Suddenly by Superchick
"She feels lost in her own life
Treading water just to keep from slipping under
And she wonders if she's where she's supposed to be
Tired of trying to do it right
Her dreams are just too far away to see how steps she's making might be taking her to who she'll be
And suddenly it isn't what it used to be
And after all this time it worked out just fine
And suddenly i am where i'm supposed to be
And after all the tears, i was supposed to be here
She feels locked in her own life
Scared of what she might lose
If she moves away from who she was
And she's afraid of being free
There's a way she knows is right
And she can't feel the things she knows and so each step she's taking
Is a step of faith towards who she'll be
And suddenly it isn't what it used to be
And after all this time it worked out just fine
And suddenly i am where i'm supposed to be
And after all the tears, i was supposed to be here
And here where the night is darkest black
She feels the fear
And the light is farthest back
And through her tears
She can see the dawn
Its coming skies will clear
And the light will find her where she's always been
And suddenly it isn't what it used to be
And after all this time it worked out just fine
And suddenly i am where i'm supposed to be
And after all the tears, i was supposed to be here"

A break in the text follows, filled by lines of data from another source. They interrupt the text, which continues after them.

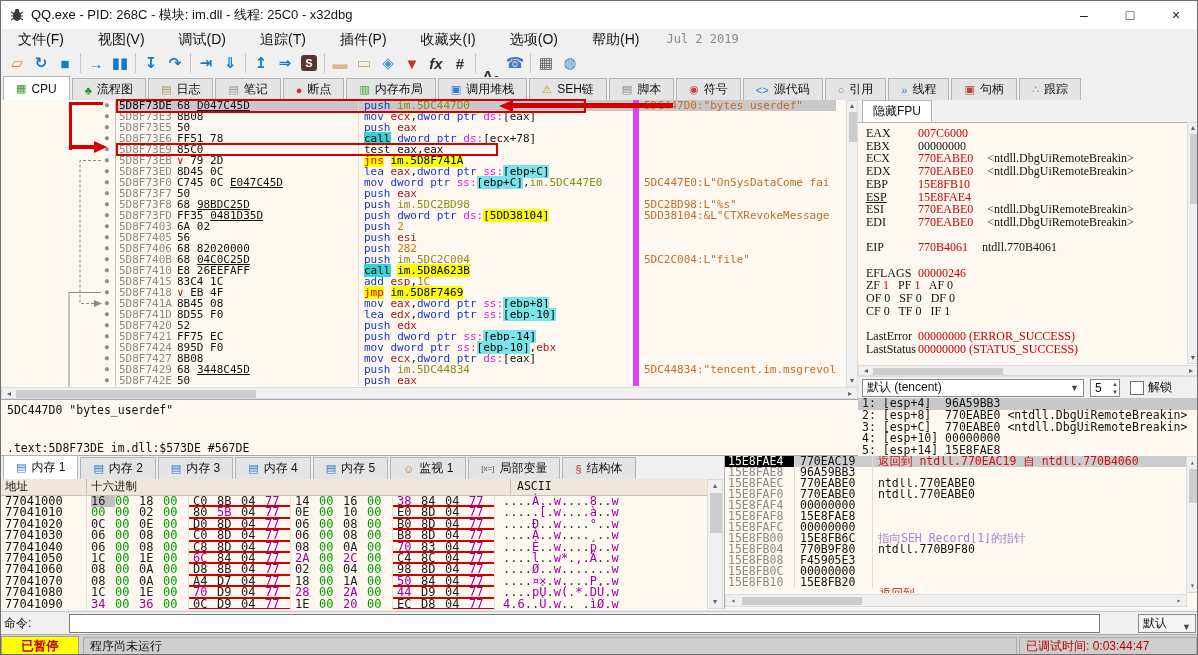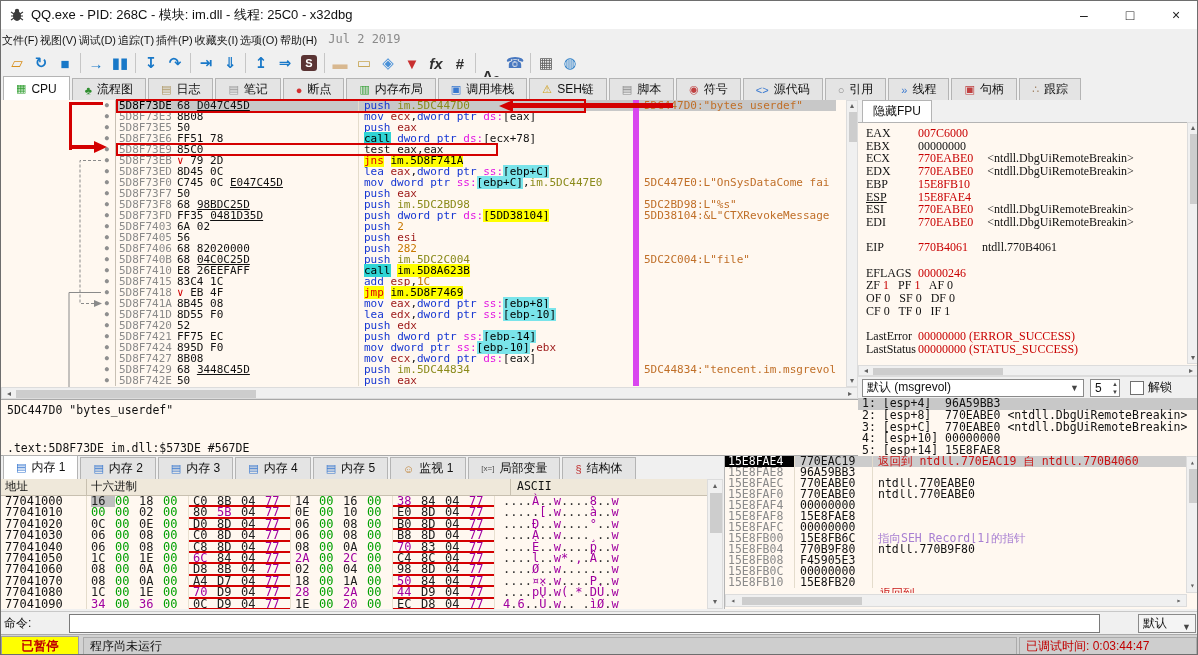--- a/index.html
+++ b/index.html
@@ -14,7 +14,7 @@
   .win-btns{margin-left:auto;display:flex;}
   .win-btn{width:46px;height:27px;display:flex;align-items:center;justify-content:center;font-size:14px;color:#222;}
   .menubar{left:0;top:28px;width:1198px;height:20px;display:flex;align-items:center;background:#f0f0f0;}
-  .menu-item{font-size:11px;padding:1px 1px;}
+  .menu-item{font-size:14px;padding:1px 17px;}
   .menu-date{color:#8a8a8a;font-family:"DejaVu Sans Mono",monospace;font-size:12px;margin-left:10px;}
   .toolbar{left:0;top:48px;width:1198px;height:28px;display:flex;align-items:center;background:#f0f0f0;padding-left:4px;box-sizing:border-box;}
   .tb-btn{width:24px;height:22px;display:flex;align-items:center;justify-content:center;font-size:15px;font-weight:bold;}

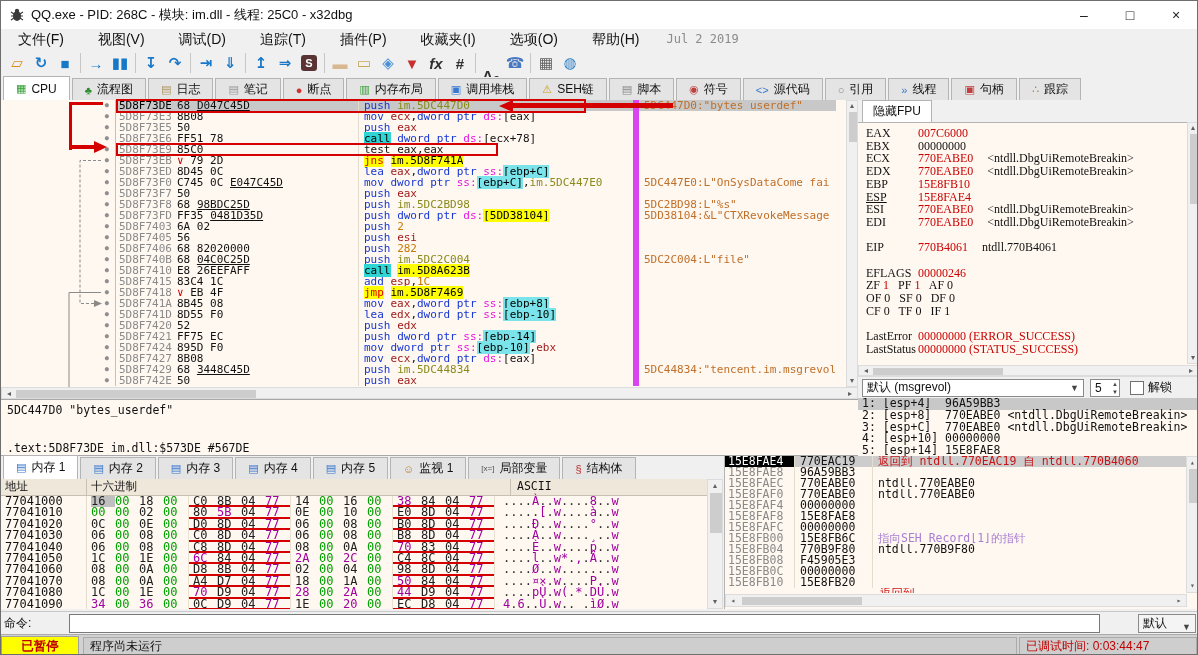--- a/index.html
+++ b/index.html
@@ -311,7 +311,7 @@
     </div>
     <div class="combo-row">
       <div class="combo">
-        <span>默认 (msgrevol)</span>
+        <span>默认 (tencent)</span>
         <span class="car">▼</span>
       </div>
       <div class="spin">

Can I really continue to live in the lie that everything is going to be okay someday soon. It'll all be alright someday soon. Everything is going to change for the better. In the end everything will make it's way right.... but will it?
I suppose I don't know. If this is it then maybe I should start making the best of it because I don't want to live the rest of my life dreading it. I'm gonna start changing things whether everyone else likes it or not. Here goes to a revolution in my life regaurdless if this body holds me down I'm going to be happy and nothing, not a thing can stop me from accomplishing what I've always dreamed. If I look back one day knowing I accomplished nothing that I dreamed up than so what... I did all I could, or least we'll hope I did.
I'm gonna run even though I don't have strength to stand.